> _Exercise description_
One part of the entries below is wanted: the lines from the one containing "Disney Villains Ursula #2 Cover E" through the one containing "Gargoyles Darkwing Duck #4 Cover C". Write those out exactly and nothing else.

> _Supplied material_

━━━━━━━━━━

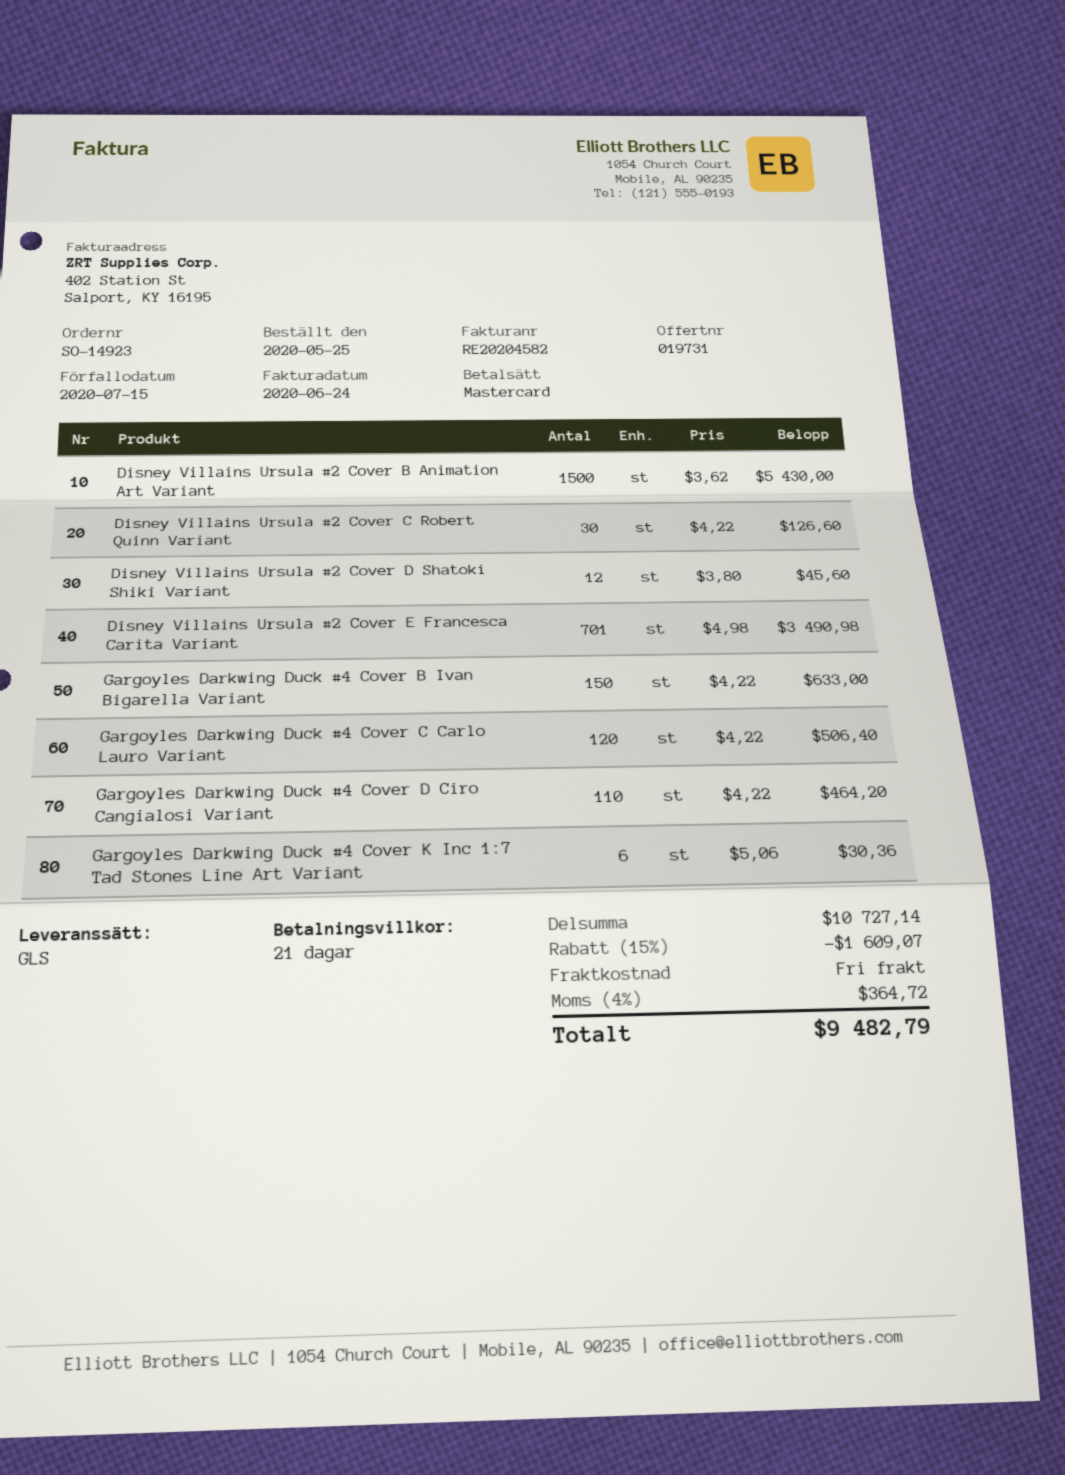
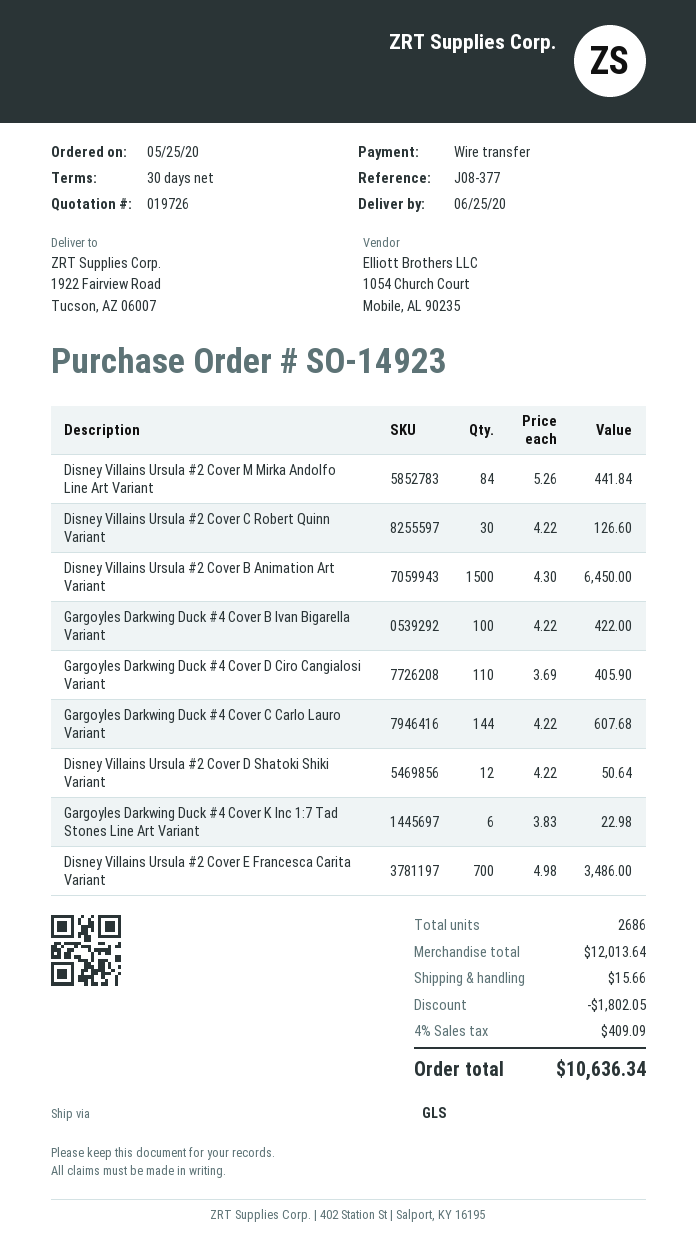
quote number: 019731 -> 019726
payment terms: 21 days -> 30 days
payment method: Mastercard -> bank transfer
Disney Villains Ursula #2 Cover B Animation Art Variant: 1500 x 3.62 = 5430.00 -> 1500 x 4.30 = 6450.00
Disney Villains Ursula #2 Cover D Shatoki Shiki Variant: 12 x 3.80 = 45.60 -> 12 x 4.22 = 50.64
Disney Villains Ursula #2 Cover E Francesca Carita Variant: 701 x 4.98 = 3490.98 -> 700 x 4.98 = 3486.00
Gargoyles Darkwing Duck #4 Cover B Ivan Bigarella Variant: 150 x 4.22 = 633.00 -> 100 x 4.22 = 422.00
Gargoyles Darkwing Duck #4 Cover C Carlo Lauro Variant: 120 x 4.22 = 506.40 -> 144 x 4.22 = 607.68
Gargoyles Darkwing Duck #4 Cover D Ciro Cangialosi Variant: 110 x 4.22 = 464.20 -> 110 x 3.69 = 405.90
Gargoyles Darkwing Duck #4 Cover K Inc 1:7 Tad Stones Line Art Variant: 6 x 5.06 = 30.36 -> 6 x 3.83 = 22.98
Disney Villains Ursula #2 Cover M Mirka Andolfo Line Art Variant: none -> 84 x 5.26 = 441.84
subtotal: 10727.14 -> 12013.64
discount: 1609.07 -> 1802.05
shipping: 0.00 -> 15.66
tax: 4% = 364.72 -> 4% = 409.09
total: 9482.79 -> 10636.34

━━━━━━━━━━

> _Response box_
Disney Villains Ursula #2 Cover E Francesca Carita Variant: 701 x 4.98 = 3490.98 -> 700 x 4.98 = 3486.00
Gargoyles Darkwing Duck #4 Cover B Ivan Bigarella Variant: 150 x 4.22 = 633.00 -> 100 x 4.22 = 422.00
Gargoyles Darkwing Duck #4 Cover C Carlo Lauro Variant: 120 x 4.22 = 506.40 -> 144 x 4.22 = 607.68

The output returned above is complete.